Mieux manger en 2018 : déjouez les pièges des produits "sans gluten" ou vegan

Mieux manger en 2018 : déjouez les pièges des produits "sans" ou véganes
Mieux manger en 2018 : déjouez les pièges des produits "sans" ou véganes - © shironosov - Getty Images/iStockphoto

La tendance des produits estampillés "sans gluten" ou "vegan" dans les rayons des supermarchés devrait s'accentuer en 2018, surfant sur l'engouement des Français pour le bio et les régimes d'exclusion ou végétariens. Pas forcément bons pour la santé, ces nouveaux produits peuvent conduire à des apports déséquilibrés.

Mettre régulièrement des produits portant le logo "sans gluten" ou certifié "vegan" dans son caddie, sous prétexte de manger "sain", comporte plusieurs risques pour la santé.

4% à 6% des gens suivraient aujourd'hui des régimes de type végétarien, sans gluten ou vegan, sans pour autant connaître les règles nutritionnelles pour éviter les carences en vitamines ou protéines et prévenir l'apparition de maladies métaboliques.

Pour déjouer les pièges de ces aliments industriels transformés qui fleurissent dans les supermarchés, y compris bio, il faut donc se pencher d'un peu plus près sur les étiquettes des aliments d'une part et varier son alimentation avec des produits frais d'autre part.

En décortiquant la composition des produits sans gluten (pains, biscuits, pâtes, quiches, etc.) par exemple, on se rend compte que le blé (gluten) est remplacé par des farines blanches de riz ou de maïs, ou de l'amidon modifié, auxquels sont associés des sucres ajoutés et une longue liste d'additifs, à défaut de fibres.
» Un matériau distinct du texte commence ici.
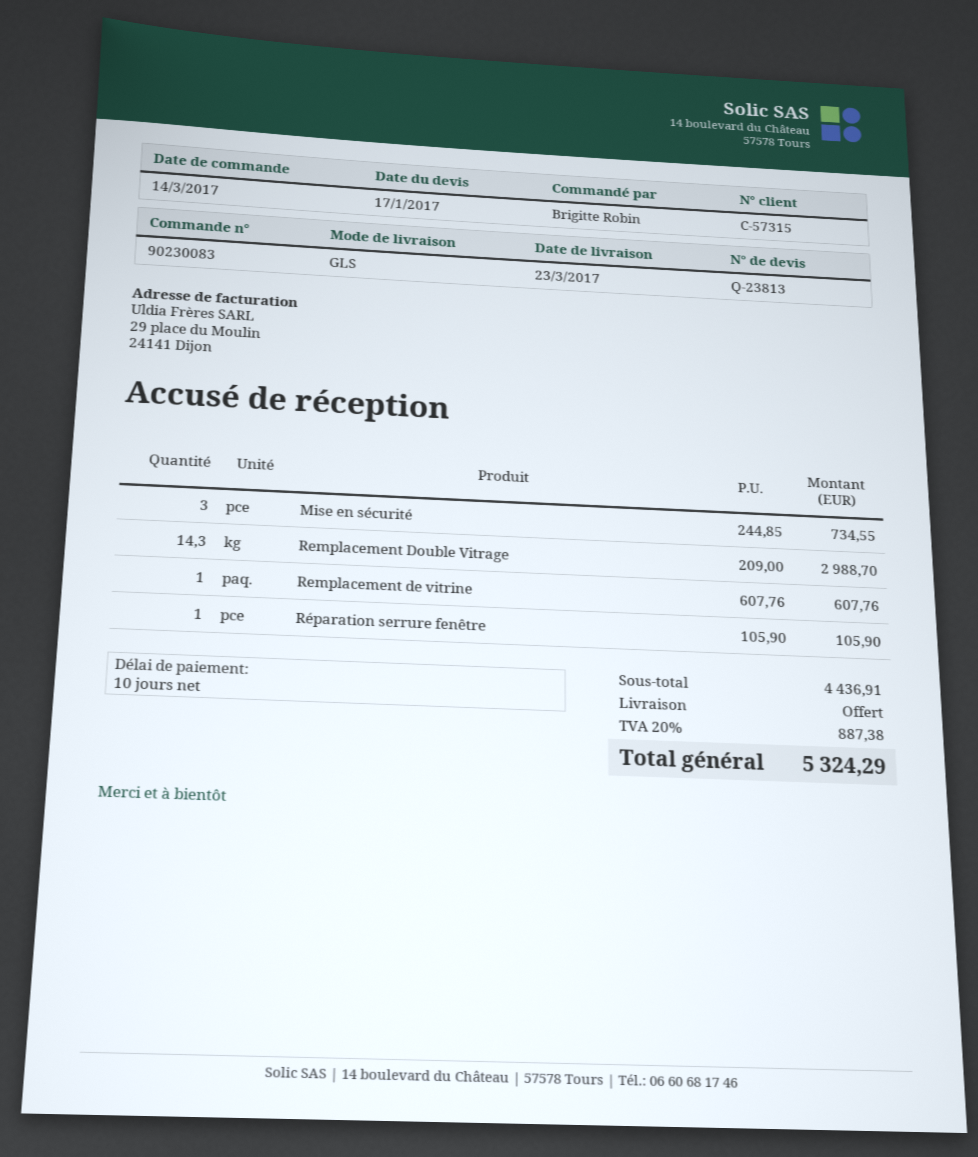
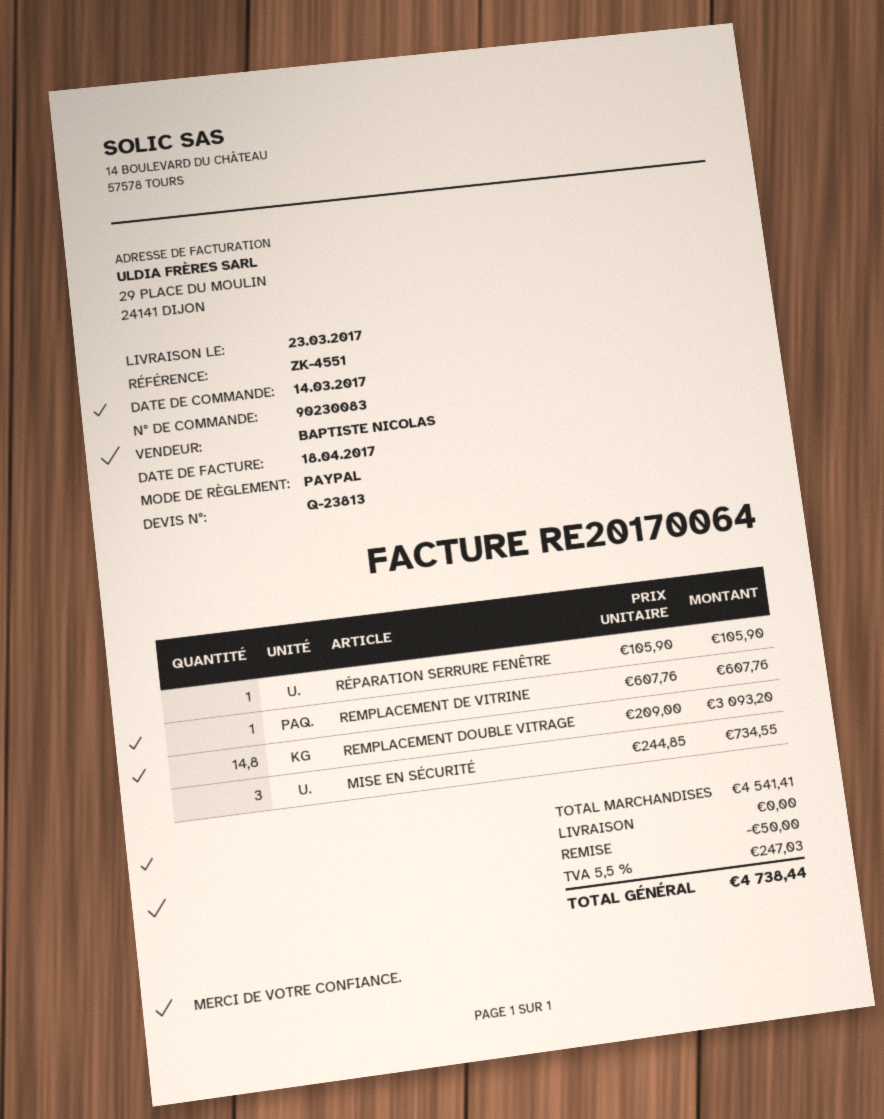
Remplacement Double Vitrage: 14.3 x 209.00 = 2988.70 -> 14.8 x 209.00 = 3093.20
subtotal: 4436.91 -> 4541.41
discount: none -> 50.00
tax: 20% = 887.38 -> 5.5% = 247.03
total: 5324.29 -> 4738.44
Des études ont montré que consommer une grande quantité de ce type de produit pouvait conduire à un risque plus élevé de diabète de type 2, privant l'organisme de végétaux et de fibres.

 

À l'inverse, le régime vegan, très en vogue et qui consiste à supprimer tout produit d'origine animale ou de son exploitation même hors de la sphère alimentaire (cuir, fourrure, etc.), y compris les ingrédients comme le lait, les œufs ou encore le miel, n'est pas sans danger.

Si les fruits et légumes sont excellents pour la santé, les saucisses industrielles végétales, steaks de soja ou autres créations culinaires végétales vendues par la grande distribution contiennent peu ou pas de produits naturels. Sucres ajoutés (saccharose, glucose, fructose, sucre inverti, sirop de glucose-fructose...) et amidons pour remplacer les graisses et donner de la consistance, mauvais pour la ligne, figurent parmi les composants de choix de ces nouveaux produits.

 

En réalité, être végétarien ne protège pas forcément de problèmes métaboliques et peut faire grossir si l'on continue à consommer des produits ultra transformés ne contenant pas de produits d'origine animale ou à déséquilibrer ses apports.

Le passage au régime végétarien ou vegan demande en effet d'intégrer des protéines végétales brutes (lentilles, pois chiches, soja), des fruits et des légumes de saison, sans oublier les acides gras essentiels (oméga-3) bons pour le moral, comme les graines de lin, les graines de chia écrasées ou moulues, l'huile de colza, l'huile de chanvre, la mâche et les oléagineux.

Enfin, attention aux pièges du type "jambon sans gluten", alors que la charcuterie ne contient de toute façon pas de céréales.

En 2018, l'offre de charcuterie végétale où saucissons, jambons et terrines sont remplacés par des pâtés végétaux, des céréales ou du fromage devrait d'ailleurs connaître un boom important.